* [Task directions]
Report each line from the entries in which "HUMBERTO" can be found.

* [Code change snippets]
==================================================

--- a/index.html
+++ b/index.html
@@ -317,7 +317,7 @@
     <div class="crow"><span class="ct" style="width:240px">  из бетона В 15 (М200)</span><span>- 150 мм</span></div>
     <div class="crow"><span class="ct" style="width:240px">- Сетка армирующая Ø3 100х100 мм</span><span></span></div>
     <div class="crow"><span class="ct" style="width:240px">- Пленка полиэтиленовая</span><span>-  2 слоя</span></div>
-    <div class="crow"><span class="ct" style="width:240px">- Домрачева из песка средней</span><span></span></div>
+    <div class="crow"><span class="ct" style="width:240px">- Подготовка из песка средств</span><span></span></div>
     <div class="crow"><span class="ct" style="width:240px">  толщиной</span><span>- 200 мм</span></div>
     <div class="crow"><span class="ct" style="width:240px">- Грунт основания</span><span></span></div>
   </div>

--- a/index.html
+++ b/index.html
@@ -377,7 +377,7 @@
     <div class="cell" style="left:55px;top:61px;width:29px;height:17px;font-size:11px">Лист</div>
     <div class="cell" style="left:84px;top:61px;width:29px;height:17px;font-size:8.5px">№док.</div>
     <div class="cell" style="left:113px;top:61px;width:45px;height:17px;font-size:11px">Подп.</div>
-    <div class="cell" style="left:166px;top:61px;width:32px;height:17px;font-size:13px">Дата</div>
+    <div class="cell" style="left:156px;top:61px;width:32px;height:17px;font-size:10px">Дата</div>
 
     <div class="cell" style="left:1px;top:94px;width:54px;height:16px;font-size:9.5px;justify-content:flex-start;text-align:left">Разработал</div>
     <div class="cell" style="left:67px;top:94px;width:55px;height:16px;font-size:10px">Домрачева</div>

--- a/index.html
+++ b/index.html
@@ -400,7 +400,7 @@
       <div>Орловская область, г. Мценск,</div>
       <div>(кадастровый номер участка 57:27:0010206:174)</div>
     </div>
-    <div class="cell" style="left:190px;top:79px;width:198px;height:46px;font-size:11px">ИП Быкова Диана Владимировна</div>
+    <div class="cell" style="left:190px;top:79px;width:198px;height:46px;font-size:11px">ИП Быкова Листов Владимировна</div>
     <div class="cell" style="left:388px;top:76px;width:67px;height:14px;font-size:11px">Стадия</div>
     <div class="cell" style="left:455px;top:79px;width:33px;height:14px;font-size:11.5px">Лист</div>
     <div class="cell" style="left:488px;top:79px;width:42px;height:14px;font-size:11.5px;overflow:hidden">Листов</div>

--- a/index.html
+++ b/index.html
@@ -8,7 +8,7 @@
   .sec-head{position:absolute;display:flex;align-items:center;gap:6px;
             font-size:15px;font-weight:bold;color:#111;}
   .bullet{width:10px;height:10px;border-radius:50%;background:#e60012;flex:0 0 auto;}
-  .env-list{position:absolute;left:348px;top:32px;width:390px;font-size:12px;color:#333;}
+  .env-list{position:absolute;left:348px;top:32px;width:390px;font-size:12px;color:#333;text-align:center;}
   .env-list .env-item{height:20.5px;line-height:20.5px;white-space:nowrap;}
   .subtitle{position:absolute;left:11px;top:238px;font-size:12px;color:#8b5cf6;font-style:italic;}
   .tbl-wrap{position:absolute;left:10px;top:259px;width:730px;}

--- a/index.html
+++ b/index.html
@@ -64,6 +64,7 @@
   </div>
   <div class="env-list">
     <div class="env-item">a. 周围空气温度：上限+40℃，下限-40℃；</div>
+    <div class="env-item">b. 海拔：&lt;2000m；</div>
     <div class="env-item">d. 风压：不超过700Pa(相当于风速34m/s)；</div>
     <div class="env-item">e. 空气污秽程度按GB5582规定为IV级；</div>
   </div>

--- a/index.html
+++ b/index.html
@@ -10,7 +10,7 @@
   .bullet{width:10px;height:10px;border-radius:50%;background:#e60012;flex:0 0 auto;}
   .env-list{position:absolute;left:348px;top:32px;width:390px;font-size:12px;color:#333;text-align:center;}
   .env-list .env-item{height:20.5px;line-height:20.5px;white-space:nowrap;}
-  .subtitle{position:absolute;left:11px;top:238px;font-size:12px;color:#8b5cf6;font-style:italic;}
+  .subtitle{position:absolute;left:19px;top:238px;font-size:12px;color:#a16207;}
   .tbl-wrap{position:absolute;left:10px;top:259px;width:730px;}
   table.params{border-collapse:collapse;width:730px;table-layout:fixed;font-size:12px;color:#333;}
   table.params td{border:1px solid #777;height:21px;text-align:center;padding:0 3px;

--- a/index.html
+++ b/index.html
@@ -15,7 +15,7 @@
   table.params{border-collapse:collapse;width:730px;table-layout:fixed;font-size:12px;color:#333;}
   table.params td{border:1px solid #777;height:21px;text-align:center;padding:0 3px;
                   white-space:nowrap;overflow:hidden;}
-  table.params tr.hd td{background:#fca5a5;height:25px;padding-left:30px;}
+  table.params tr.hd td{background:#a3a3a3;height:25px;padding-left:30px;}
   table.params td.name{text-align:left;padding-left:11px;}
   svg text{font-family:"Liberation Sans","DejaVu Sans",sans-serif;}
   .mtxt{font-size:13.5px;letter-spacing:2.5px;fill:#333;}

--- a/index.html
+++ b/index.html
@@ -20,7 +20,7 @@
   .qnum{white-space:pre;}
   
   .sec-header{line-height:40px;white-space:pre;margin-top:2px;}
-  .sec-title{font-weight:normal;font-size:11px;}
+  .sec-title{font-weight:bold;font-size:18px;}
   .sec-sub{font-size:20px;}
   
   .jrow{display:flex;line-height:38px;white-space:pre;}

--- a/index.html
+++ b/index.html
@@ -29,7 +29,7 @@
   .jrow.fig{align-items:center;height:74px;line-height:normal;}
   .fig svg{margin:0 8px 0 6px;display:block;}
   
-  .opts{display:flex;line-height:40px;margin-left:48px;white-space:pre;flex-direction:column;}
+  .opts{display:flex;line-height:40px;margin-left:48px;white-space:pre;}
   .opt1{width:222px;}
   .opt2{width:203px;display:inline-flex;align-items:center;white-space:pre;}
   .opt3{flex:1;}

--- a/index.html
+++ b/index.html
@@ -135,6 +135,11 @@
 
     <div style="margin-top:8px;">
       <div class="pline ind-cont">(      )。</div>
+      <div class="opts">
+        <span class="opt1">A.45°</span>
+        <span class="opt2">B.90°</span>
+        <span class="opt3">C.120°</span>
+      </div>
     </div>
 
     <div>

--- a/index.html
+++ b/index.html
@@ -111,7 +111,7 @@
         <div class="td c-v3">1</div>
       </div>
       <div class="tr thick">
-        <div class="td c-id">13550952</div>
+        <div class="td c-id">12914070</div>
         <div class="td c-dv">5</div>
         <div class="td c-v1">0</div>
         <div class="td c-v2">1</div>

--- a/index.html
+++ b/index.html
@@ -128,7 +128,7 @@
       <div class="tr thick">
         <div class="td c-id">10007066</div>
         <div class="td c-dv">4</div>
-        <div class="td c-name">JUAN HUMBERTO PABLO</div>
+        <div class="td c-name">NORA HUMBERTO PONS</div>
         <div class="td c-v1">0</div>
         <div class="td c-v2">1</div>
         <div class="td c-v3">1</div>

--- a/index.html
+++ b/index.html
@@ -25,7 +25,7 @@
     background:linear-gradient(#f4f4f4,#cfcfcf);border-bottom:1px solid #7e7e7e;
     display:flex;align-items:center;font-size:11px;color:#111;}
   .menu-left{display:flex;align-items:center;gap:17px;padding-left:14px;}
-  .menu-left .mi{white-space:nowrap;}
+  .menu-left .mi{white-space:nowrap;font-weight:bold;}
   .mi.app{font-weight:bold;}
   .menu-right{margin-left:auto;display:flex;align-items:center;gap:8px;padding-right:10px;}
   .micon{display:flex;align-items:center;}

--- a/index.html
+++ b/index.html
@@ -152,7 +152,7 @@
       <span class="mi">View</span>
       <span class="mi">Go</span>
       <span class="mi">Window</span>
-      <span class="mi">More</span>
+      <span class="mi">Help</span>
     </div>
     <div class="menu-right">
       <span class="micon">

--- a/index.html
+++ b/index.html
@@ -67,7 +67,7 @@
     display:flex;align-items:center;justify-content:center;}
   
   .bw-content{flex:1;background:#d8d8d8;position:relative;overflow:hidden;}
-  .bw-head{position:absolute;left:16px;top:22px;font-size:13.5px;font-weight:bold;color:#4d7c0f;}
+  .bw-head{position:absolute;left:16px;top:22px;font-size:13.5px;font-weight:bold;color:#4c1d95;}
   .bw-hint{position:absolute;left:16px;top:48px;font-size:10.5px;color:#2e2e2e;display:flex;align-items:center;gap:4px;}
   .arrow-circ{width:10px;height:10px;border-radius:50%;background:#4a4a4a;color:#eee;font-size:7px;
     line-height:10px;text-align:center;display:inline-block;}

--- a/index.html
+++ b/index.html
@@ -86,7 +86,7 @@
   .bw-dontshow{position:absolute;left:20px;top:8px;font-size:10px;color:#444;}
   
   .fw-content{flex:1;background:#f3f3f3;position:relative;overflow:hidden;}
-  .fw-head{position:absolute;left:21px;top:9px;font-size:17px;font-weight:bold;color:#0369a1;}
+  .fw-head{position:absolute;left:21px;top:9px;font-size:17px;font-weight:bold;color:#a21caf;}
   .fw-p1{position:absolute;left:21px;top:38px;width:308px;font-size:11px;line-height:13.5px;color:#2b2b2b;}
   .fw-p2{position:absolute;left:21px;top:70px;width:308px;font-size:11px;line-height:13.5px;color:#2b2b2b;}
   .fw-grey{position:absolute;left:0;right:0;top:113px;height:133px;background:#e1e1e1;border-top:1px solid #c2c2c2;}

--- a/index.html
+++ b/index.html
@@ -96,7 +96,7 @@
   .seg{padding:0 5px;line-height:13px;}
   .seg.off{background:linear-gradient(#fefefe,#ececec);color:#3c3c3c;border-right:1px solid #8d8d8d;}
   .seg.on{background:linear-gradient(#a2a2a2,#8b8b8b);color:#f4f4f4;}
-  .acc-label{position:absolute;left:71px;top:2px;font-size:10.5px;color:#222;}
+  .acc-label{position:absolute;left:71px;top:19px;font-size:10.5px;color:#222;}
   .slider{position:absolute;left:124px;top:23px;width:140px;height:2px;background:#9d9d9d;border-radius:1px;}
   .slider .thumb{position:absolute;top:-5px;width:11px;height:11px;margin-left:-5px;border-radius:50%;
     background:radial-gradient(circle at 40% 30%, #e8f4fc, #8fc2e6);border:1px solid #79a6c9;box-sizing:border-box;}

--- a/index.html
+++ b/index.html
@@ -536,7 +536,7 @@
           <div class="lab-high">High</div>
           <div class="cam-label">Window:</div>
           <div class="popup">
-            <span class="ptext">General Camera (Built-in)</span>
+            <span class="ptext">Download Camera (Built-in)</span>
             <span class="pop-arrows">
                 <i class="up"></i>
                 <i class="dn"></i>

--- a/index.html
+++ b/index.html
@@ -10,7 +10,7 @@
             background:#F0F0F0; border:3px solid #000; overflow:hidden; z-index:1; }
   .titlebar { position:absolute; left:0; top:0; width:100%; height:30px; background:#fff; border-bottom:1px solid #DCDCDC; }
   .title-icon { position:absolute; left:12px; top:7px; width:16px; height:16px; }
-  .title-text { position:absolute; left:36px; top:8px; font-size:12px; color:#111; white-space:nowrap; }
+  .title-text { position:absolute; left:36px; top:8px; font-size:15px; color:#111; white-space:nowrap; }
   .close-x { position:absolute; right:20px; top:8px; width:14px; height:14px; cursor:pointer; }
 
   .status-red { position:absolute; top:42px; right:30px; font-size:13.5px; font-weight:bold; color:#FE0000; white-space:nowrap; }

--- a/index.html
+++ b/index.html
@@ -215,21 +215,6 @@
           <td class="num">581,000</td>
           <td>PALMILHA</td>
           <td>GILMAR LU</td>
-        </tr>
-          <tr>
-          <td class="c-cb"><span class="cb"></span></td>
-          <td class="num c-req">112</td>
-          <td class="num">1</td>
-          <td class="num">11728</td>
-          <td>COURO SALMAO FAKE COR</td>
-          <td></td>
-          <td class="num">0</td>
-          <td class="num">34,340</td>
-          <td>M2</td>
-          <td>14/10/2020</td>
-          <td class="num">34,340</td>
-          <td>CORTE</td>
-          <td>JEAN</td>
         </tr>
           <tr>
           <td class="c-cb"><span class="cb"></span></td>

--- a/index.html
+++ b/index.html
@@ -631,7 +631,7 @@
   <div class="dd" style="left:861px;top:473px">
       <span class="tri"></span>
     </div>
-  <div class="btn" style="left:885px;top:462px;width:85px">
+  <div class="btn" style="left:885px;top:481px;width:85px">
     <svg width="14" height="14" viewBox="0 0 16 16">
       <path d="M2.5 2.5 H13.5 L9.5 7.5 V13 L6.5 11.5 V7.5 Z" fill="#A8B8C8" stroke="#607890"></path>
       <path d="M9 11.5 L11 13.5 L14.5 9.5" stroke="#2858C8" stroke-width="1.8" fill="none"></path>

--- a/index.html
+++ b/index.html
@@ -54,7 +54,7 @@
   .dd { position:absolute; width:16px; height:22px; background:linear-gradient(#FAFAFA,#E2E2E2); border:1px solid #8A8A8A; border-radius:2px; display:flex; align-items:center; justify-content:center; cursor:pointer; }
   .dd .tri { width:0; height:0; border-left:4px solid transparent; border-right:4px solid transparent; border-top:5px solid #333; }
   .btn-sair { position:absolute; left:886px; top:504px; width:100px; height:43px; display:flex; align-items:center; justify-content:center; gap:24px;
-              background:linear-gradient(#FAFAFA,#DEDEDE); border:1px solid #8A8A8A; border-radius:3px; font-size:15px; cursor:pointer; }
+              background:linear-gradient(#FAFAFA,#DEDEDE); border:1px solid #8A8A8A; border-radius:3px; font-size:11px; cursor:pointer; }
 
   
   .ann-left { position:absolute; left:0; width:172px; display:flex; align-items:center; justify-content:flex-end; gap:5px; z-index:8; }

==================================================

* [Response]
-        <div class="td c-name">JUAN HUMBERTO PABLO</div>
+        <div class="td c-name">NORA HUMBERTO PONS</div>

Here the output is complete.